Stream: t-compiler/wg-polonius

Topic: benchmark suite


Albin Stjerna (Mar 18 2019 at 09:56, on Zulip):

@nikomatsakis I'm a bit unsure of what to do about the benchmarking task (as well). First of all, are there any benchmarks already that I should use? Second, as I said, would I be free to use Criterion or do you work with some specific benchmarking infrastructure that I should follow? If so, is there anyone I can ask about that?

Albin Stjerna (Mar 18 2019 at 15:51, on Zulip):

I had a meeting with Tobias (my sort of shadow supervisor) today and he suggested I do something similar to what Carter does and generate benchmark input from a few popular crates (or preferably many).

nikomatsakis (Mar 19 2019 at 14:47, on Zulip):

@Albin Stjerna well, yes, we have an existing benchmark suite that the compiler uses, and it has tools for running it. You can view the "official" results on <https://perf.rust-lang.org/>. @Santiago Pastorino earlier ran this same suite, but with Polonius enabled (discussion here). Repeating this would give you a good "overall picture" of rustc compilation time, though with some caveats, in that the integration right now is not optimal.

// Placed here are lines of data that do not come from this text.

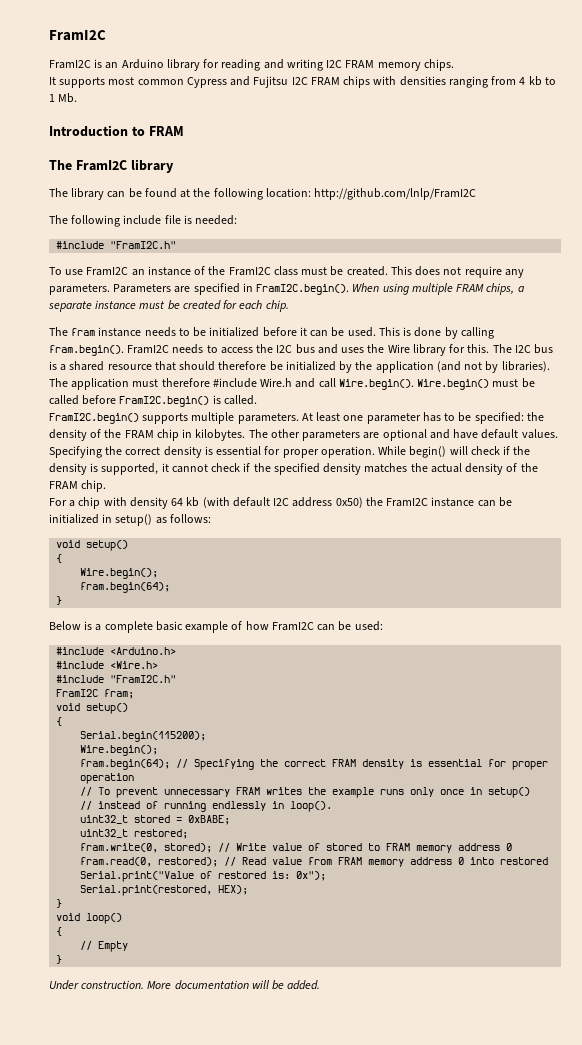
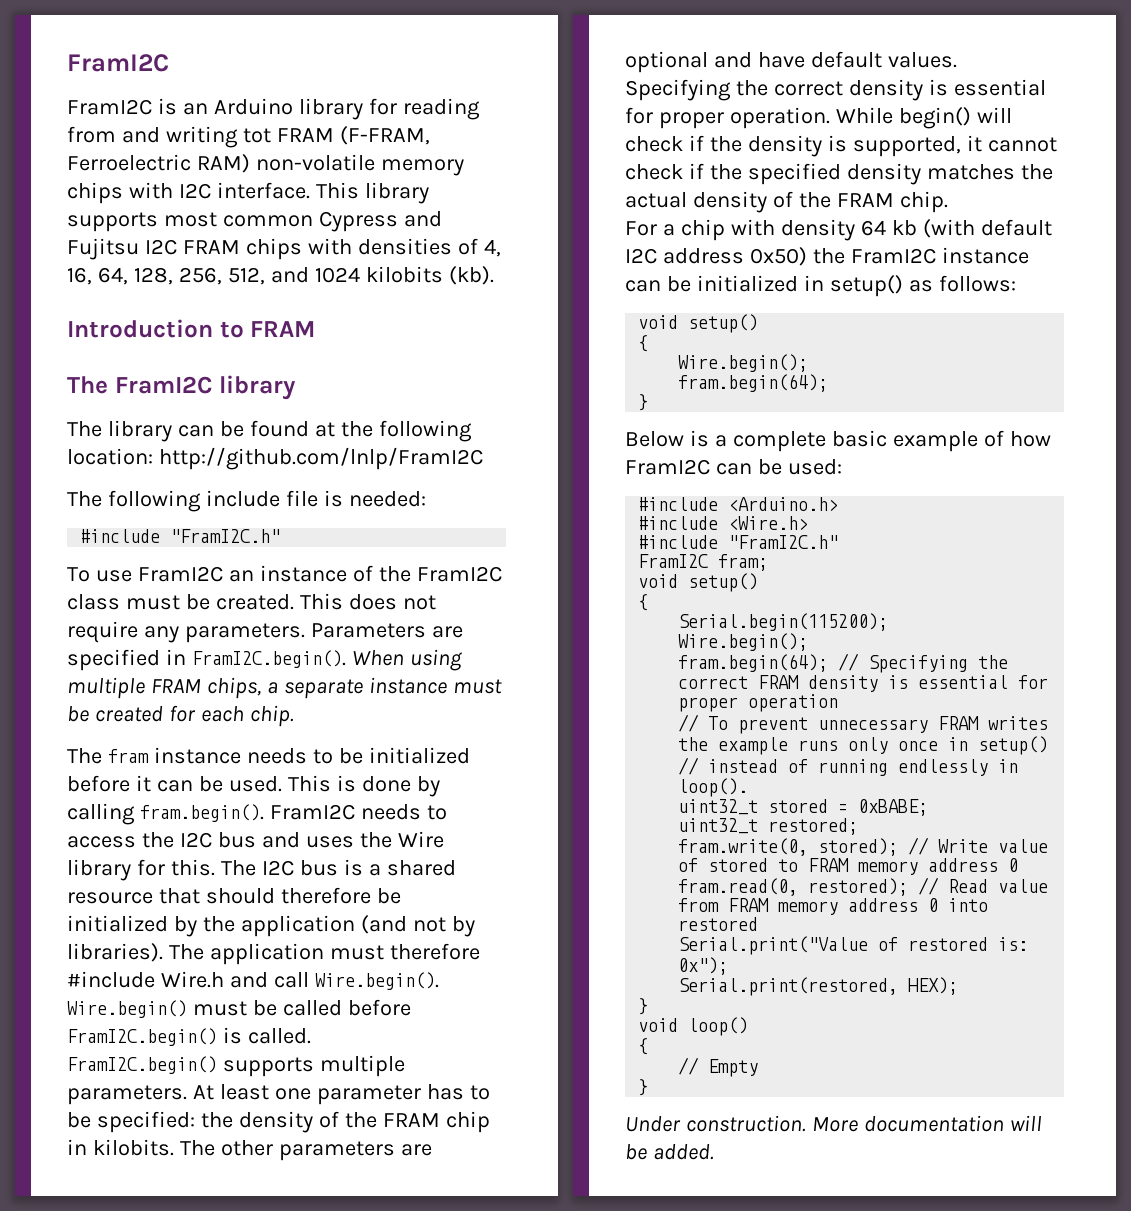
(261, 65) none -> [67,126,116,143] from
[326,59,454,71] [49,77,56,85] I2C FRAM memory chips. // It -> [242,126,430,145] [67,154,464,176] [67,182,429,204] tot FRAM (F-FRAM, Ferroelectric RAM) non-volatile memory chips with I2C interface. This library
[448,76,556,88] [49,93,78,103] ranging from 4 kb to 1 Mb. -> [457,238,501,257] [67,266,494,285] of 4, 16, 64, 128, 256, 512, and 1024 kilobits (kb).
[195,429,246,441] kilobytes. -> [92,1139,174,1156] kilobits.

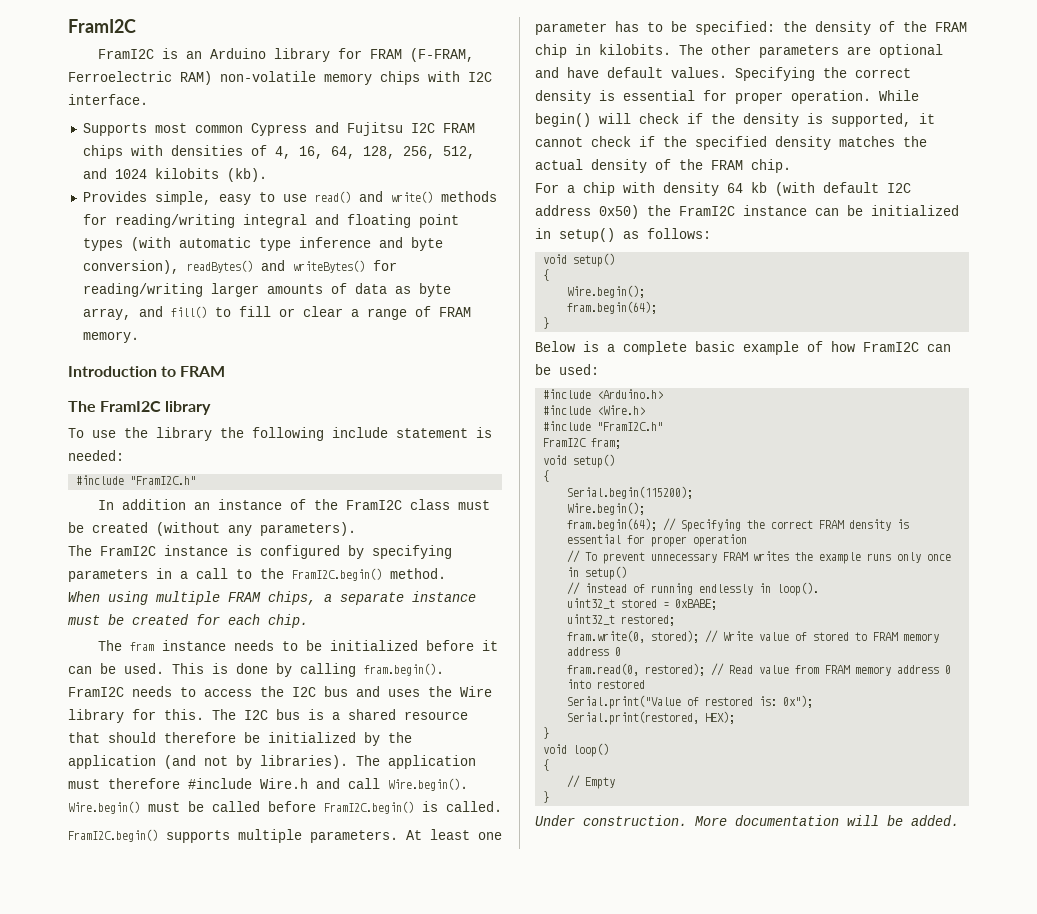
[402,98,480,120] [67,126,271,148] reading from and writing tot -> (362, 53) none
[315,182,429,204] [67,212,158,232] This library supports -> [82,123,147,136] // Supports
(494, 275) none -> [82,191,497,205] [82,214,459,228] [82,237,443,251] [82,260,397,274] [82,283,451,297] [82,306,471,320] [82,331,139,343] // Provides simple, easy to use read() and write() methods for reading/writing integral and floating point types (with automatic type inference and byte conversion), readBytes() and writeBytes() for reading/writing larger amounts of data as byte array, and fill() to fill or clear a range of FRAM memory.
[67,420,472,442] [67,447,483,470] [67,490,318,512] The library can be found at the following location: http://github.com/lnlp/FramI2C // The following include file -> [68,427,468,441] To use the library the following include statement
[67,566,223,582] To use FramI2C -> [97,499,186,510] In addition
[215,593,436,610] [67,621,463,643] [67,649,346,671] created. This does not require any parameters. Parameters are specified in FramI2C.begin(). -> [92,522,356,536] [68,545,452,559] [68,568,446,582] created (without any parameters). // The FramI2C instance is configured by specifying parameters in a call to the FramI2C.begin() method. //

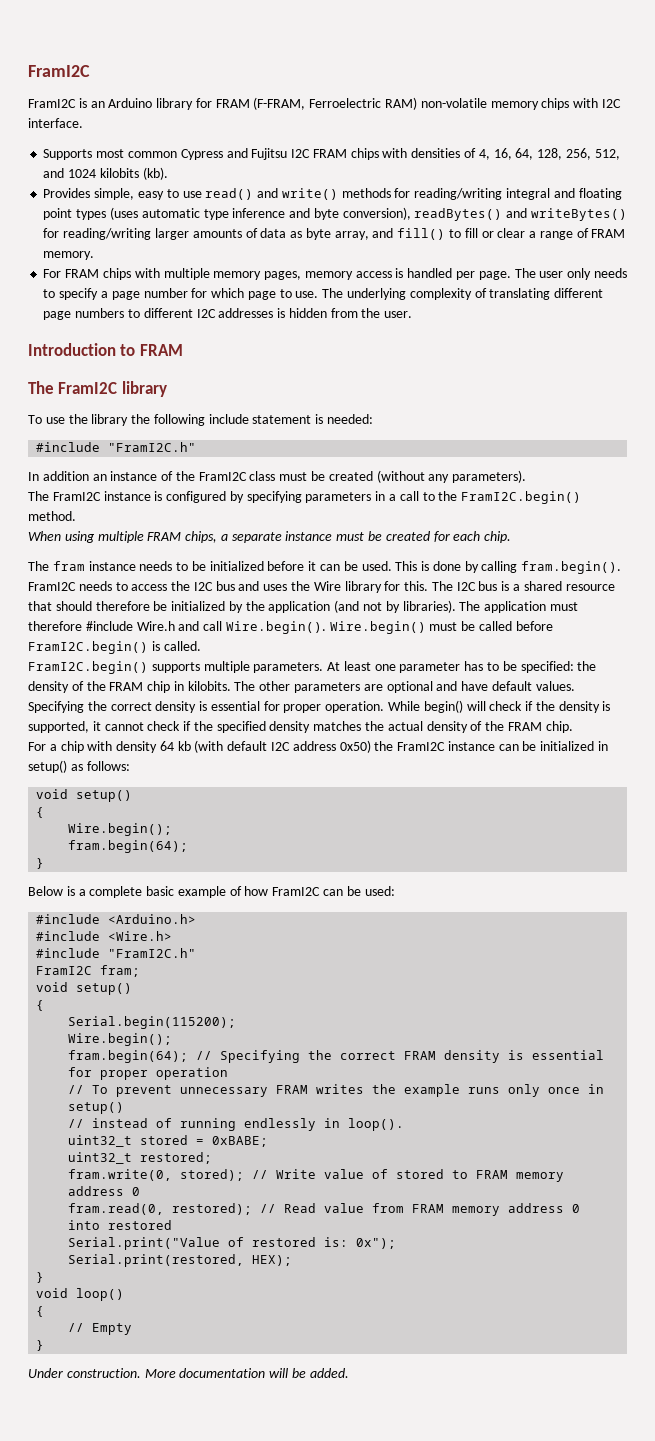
[130,237,171,251] (with -> [109,207,138,220] (uses
(139, 337) none -> [43,268,627,280] [43,288,604,300] [43,308,413,320] // For FRAM chips with multiple memory pages, memory access is handled per page. The user only needs to specify a page number for which page to use. The underlying complexity of translating different page numbers to different I2C addresses is hidden from the user.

However, I think Tobias is correct that it would be good to create more sets of benchmarking facts in polonius. Presently we have only one just set, clap-rs, which was a case that was historically problematic. The README for polonius talks about how to generate facts for a random rs file.

Which leaves the question of how to choose the cases we include. Probably we should pick some representatives from the perf.rust-lang.org benchmark suite.

nikomatsakis (Mar 19 2019 at 14:50, on Zulip):

Looking over that thread, @Santiago Pastorino posted some results already we could look at.

nikomatsakis (Mar 19 2019 at 14:52, on Zulip):

In terms of benchmark inputs, one challenge is that the polonius inputs are per fn, whereas the perf suite is testing the compilation time of an entire crate.

nikomatsakis (Mar 19 2019 at 14:54, on Zulip):

I would not pick tuple-stress (5000x overhead... hmm....) just yet, because I think that's a separate issue. Maybe we can start by picking out some of the smaller test cases that are relatively simple, e.g. keccak.

nikomatsakis (Mar 19 2019 at 14:54, on Zulip):

The sources for perf can be found here https://github.com/rust-lang-nursery/rustc-perf I believe

nikomatsakis (Mar 19 2019 at 14:55, on Zulip):

(@Santiago Pastorino is pretty busy these days but I bet they could help you with running the test suite on your own, if that thread doesn't cover it for you)

nikomatsakis (Mar 19 2019 at 14:55, on Zulip):

I guess we could start by trying to convert keccak into a benchmark just because I know it's one big fn, so that's an easy one. It's also an interesting edge case, iirc. I think it uses a macro to generate a really big control-flow graph.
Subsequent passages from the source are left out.